Materials provided section start
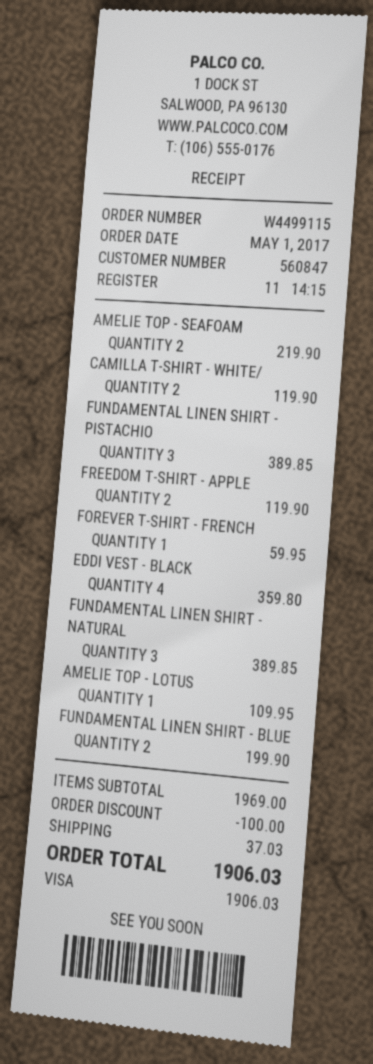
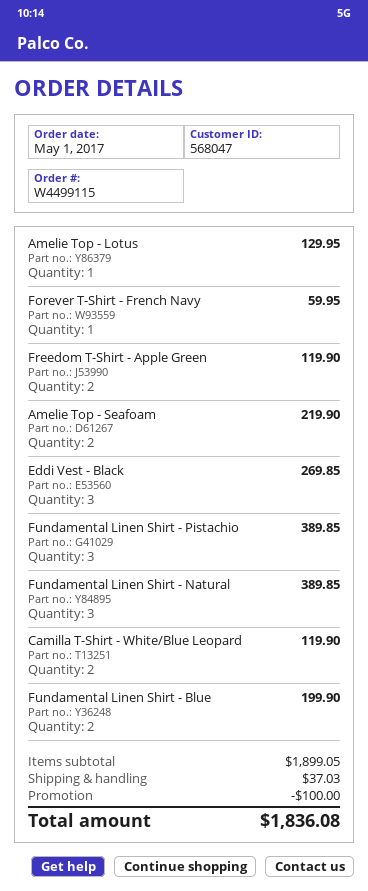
customer number: 560847 -> 568047
EDDI VEST - BLACK: 4 for 359.80 -> 3 for 269.85
AMELIE TOP - LOTUS: 1 for 109.95 -> 1 for 129.95
subtotal: 1969.00 -> 1899.05
total: 1906.03 -> 1836.08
Materials provided section end
Return an exact transcription of the material, with its pictures left out.

customer number: 560847 -> 568047
EDDI VEST - BLACK: 4 for 359.80 -> 3 for 269.85
AMELIE TOP - LOTUS: 1 for 109.95 -> 1 for 129.95
subtotal: 1969.00 -> 1899.05
total: 1906.03 -> 1836.08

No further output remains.